The league is set to receive hundreds of millions in expansion fees from its five new teams over the next five years, and that money tends not to go to players. The NBA’s CBA excludes expansion fees from the BRI pool that determines the salary cap each year, and some recent remarks from WNBPA president Nneka Ogwumike suggest this has been a topic of discussion in their negotiations.

“It’s interesting that there’s a $250 million expansion fee, and there’s no openness to have that be reflected in revenue share that goes to the players,” Ogwumike said last week, ahead of the in-person meeting. You can see why that's usually the case in sports: These are more like one-time payments than actual revenue streams a league can depend on. (Unless the league is MLS, and the plan is actually to expand every year.) But for a while now, the union has alluded to its interest in an “equity-based model that grows and evolves with the league’s increased business success,” perhaps something a little different from the status quo, like the player equity pool in the offseason league Unrivaled.
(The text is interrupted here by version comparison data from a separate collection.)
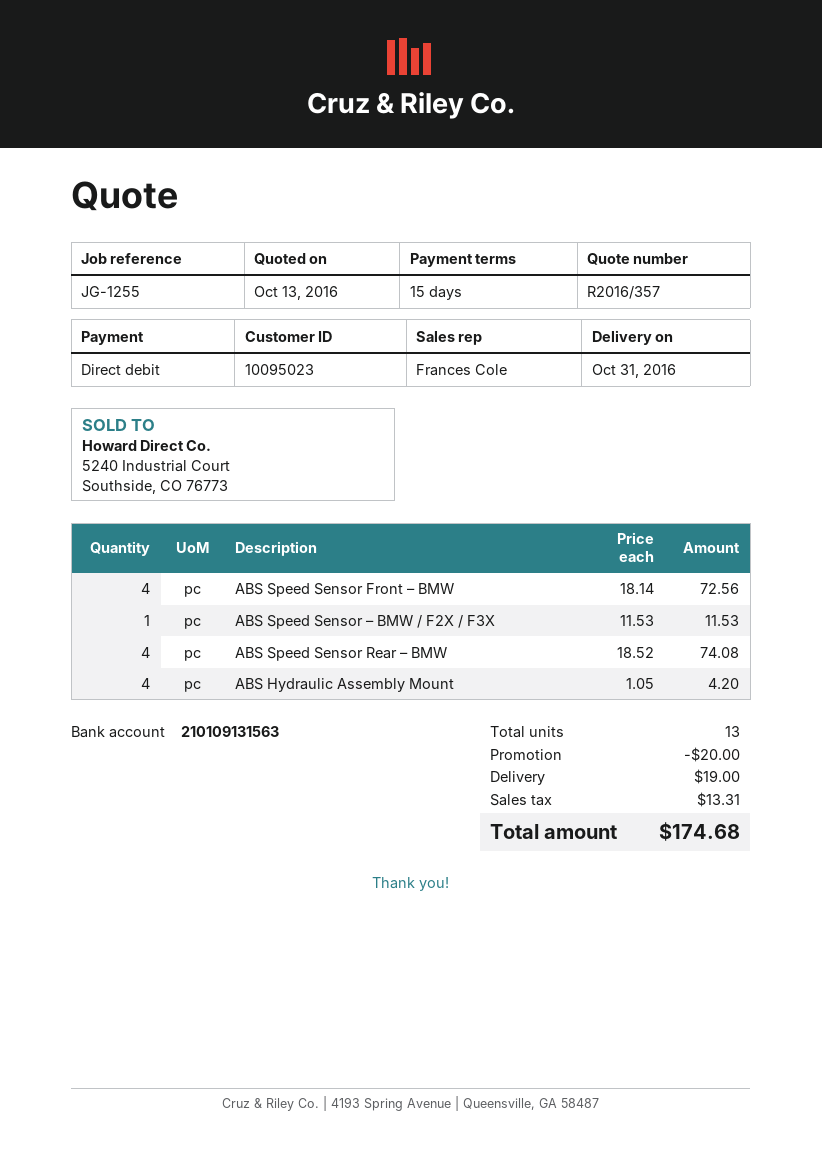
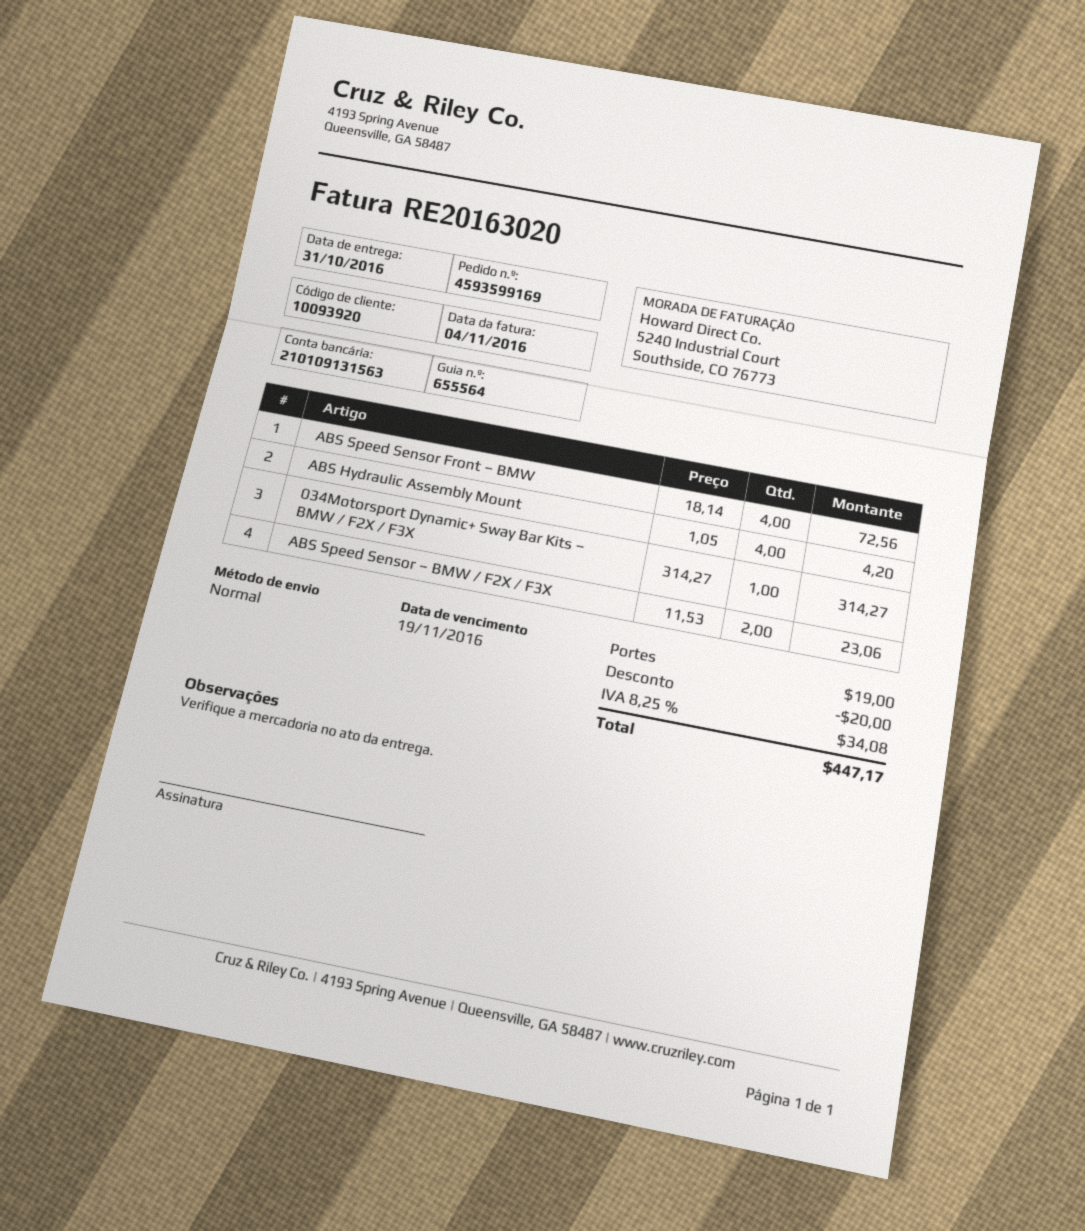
customer number: 10095023 -> 10093920
ABS Speed Sensor – BMW / F2X / F3X: 1 x 11.53 = 11.53 -> 2 x 11.53 = 23.06
ABS Speed Sensor Rear – BMW: 4 x 18.52 = 74.08 -> none
034Motorsport Dynamic+ Sway Bar Kits – BMW / F2X / F3X: none -> 1 x 314.27 = 314.27
tax: 13.31 -> 34.08
total: 174.68 -> 447.17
Either way, if the players want to come to the bargaining table with proof of the league’s strong long-term financial prospects, they could do worse than a bunch of rich guys jostling to fork up the cash. 

Since I’ve mentioned MLS franchise fees, it’s only right to grant that billionaires make fishy investments all the time, and they are not such geniuses that they don’t often get caught up in WeWork-style nonsense. But there doesn’t seem to be a ton of magical thinking here. The WNBA’s core revenue streams are all definitely growing. Its media deal will keep it visible and accessible for a long time (this has been one criticism of MLS’s big Apple TV deal), and basically any person in women’s sports business will tell you that there’s still a lot of untapped commercial opportunity. They bring up Netflix documentaries, more sponsorships, and cool merch that isn't made by Fanatics. However their dreams for the financial future of women’s basketball look, they’re filled with dollar signs. The players know this, too.